Hough Circleの検出とHoughラインの検出の原理は同様です。円の場合、パラメーター座標系ではc:(x、y、r)として表されます。
関数:
imgproc.houghcircles(MAT Image、Mat Circuits、Int Method、Double DP、Double Mindist、Double Param1、double Param2、int minradius、int maxradius)
パラメーター説明:
画像:ソース画像
円:検出された円の出力ベクトル(x、y、r)
方法:使用された検出方法、現在1つのimgproc.hough_gradientしかありません
DP:円の中心にあるアキュムレータ画像とソース画像の比率の逆
マインディスト:検出された円の中心間の最小距離
PARAM1:メソッドによって設定された検出方法の対応するパラメーター。 hough_gradientの場合、エッジ検出演算子の高いしきい値を示します(低いしきい値は高いしきい値の半分です)、デフォルト値は100です
PARAM2:メソッドで設定された検出法の対応するパラメーターは、hough_gradientであり、アキュムレータのしきい値を示します。

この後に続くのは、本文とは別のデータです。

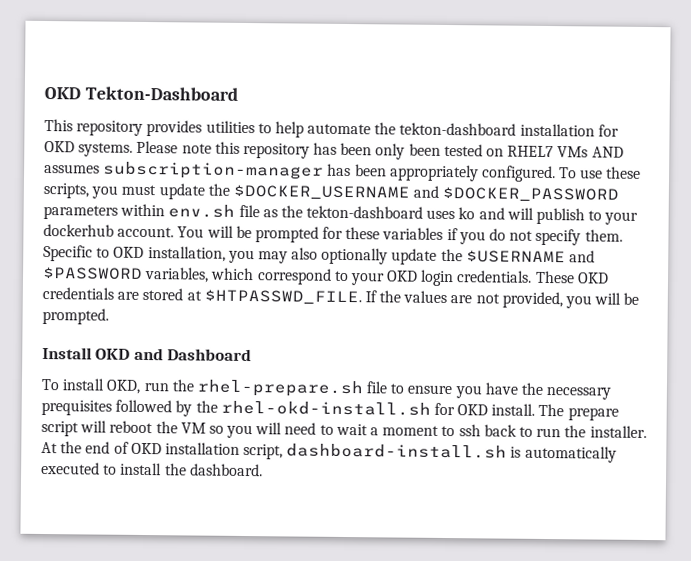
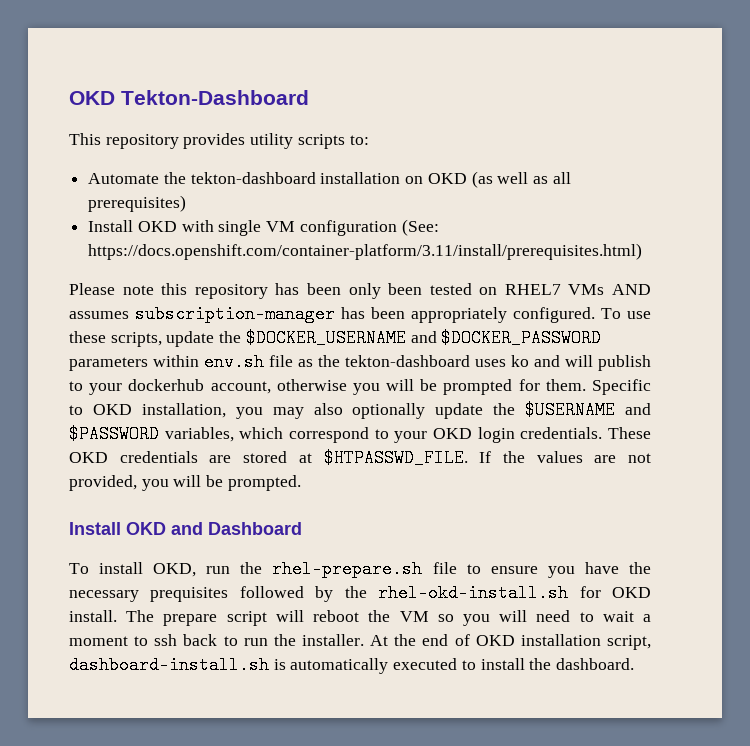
[205,120,619,138] [44,140,134,157] utilities to help automate the tekton-dashboard installation for OKD systems. -> [250,133,369,149] [88,171,571,188] [88,195,187,212] [88,219,439,236] [88,243,643,260] utility scripts to: // Automate the tekton-dashboard installation on OKD (as well as all prerequisites) // Install OKD with single VM configuration (See: https://docs.openshift.com/container-platform/3.11/install/prerequisites.html) //
[91,184,157,199] you must -> (162, 339) none
[117,226,205,238] account. You -> [210,379,380,395] account, otherwise you
[345,226,582,246] these variables if you do not specify -> (540, 385) none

値が小さいほど、無関係な円が検出されました
minradius:円半径の最小半径、デフォルトは0です
Maxradius:サークル半径の最大半径はデフォルト0になります(MinradiusとMaxradiusの両方がデフォルトである場合、Houghcircles関数は半径を自動的に計算します)
サンプルコード:
public static void main(string [] args){system.loadLibrary(core.native_library_name); mat src = imgcodecs.imread( "f://websbook_com_1589226.jpg"); mat dst = src.clone(); imgproc.cvtcolor(src、dst、imgproc.color_bgr2gray);マットサークル= new Mat(); imgproc.houghcircles(dst、circles、imgproc.hough_gradient、1、100、440、50、0、345); // imgproc.houghcircles(dst、circles、imgproc.hough_gradient、1、100、// 440、50、0、0); for(int i = 0; i <circles.cols(); i ++){double [] vcircle = circles.get(0、i); Point Center = new Point(vcircle [0]、vcircle [1]); int radius =(int)math.round(vcircle [2]); //サークルセンターimgproc.circle(src、center、3、new Scalar(0、255、0)、-1、8、0); //サークルアウトラインimgproc.circle(src、center、radius、new Scalar(0、0、255)、3、8、0); } imgcodecs.imwrite( "f://dst2.jpg"、src); }ソース画像:
出力画像:
上記はこの記事のすべての内容です。みんなの学習に役立つことを願っています。誰もがwulin.comをもっとサポートすることを願っています。